Allegro-TI2V excels in multiple technical specifications, supporting a context length of up to 79.2K, equivalent to 88 frames of video. Its output resolution is 720×1280 pixels, with a video generation speed of 15 frames per second. Users can also choose to interpolate to 30FPS to meet the needs of different application scenarios. The model architecture is highly complex, featuring a VideoVAE with 175 million parameters and a VideoDiT model with 2.8 billion parameters, enabling it to accurately capture the essence of user-input text prompts and initial images. Additionally, Allegro-TI2V supports multiple precision modes (FP32, BF16, FP16), and in BF16 mode, it requires only 9.3GB of GPU memory to generate videos, significantly reducing hardware requirements.
The innovation of Allegro-TI2V lies in its introduction of two new generation modes: Subsequent Video Generation: creates continuous video content based on text prompts and initial frames.
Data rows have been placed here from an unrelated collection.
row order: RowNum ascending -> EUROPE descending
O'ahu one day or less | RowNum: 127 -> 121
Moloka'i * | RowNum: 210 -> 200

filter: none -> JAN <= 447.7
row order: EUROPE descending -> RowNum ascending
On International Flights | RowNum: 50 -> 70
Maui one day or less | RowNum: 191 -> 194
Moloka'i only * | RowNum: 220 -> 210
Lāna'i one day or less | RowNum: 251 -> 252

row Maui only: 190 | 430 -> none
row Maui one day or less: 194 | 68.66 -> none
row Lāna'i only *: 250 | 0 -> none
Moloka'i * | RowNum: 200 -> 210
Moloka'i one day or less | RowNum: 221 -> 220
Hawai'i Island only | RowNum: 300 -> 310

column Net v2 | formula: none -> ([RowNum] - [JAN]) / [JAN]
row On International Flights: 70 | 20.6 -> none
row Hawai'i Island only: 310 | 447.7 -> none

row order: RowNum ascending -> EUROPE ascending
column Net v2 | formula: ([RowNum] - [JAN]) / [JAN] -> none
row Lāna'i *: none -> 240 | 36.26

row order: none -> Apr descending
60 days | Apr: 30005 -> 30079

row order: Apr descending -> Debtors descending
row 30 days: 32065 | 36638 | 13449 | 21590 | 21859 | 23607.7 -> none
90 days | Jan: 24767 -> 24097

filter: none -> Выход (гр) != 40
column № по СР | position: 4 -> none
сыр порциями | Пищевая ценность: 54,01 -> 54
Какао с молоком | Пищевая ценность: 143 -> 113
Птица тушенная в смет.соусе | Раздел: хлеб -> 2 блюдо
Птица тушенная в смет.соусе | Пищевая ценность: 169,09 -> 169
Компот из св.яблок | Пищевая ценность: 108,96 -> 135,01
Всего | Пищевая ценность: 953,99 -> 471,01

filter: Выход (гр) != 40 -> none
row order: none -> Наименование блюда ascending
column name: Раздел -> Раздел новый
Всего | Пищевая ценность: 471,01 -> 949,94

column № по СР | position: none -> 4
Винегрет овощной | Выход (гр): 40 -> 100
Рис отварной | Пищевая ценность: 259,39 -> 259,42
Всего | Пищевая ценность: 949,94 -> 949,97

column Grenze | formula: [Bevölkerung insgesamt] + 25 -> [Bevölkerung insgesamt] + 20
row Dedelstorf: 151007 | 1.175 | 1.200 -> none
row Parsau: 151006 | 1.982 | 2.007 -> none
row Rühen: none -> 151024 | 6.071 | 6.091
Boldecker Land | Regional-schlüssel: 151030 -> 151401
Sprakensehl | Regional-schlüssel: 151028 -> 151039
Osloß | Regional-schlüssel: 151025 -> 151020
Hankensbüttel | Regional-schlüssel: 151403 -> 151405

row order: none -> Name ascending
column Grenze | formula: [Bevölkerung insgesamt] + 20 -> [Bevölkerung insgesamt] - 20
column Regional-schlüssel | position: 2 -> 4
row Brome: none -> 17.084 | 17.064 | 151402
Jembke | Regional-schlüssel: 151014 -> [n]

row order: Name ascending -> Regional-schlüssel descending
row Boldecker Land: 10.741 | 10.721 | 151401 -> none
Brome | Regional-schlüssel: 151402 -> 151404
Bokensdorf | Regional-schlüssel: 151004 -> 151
This mode helps creators easily generate videos that align with the specified theme and style. Intermediate Video Generation: generates naturally transitioning intermediate frames based on the first and last frames of a given video, breaking the traditional time and space constraints of video editing.
These innovative modes allow Allegro-TI2V to offer creators a more efficient and flexible way to produce videos, significantly enhancing both creation efficiency and quality.
Rhymes AI has released Allegro-TI2V under the Apache 2.0 license, making it easier for researchers, developers, and content creators to access and utilize this technology. Users only need to install Python 3.10+, PyTorch 2.4+, and CUDA 12.4+ to easily get started and quickly experience this advanced technology.
The application prospects of Allegro-TI2V are extremely broad, fully leveraging its powerful generation capabilities in film production, game development, digital art, and creative prototyping. According to the data provided by developers, a single H100 GPU can generate a 6-second video in about 20 minutes, while using a configuration of 8 H100 GPUs can reduce the generation time to 3 minutes, significantly improving the efficiency of video content creation.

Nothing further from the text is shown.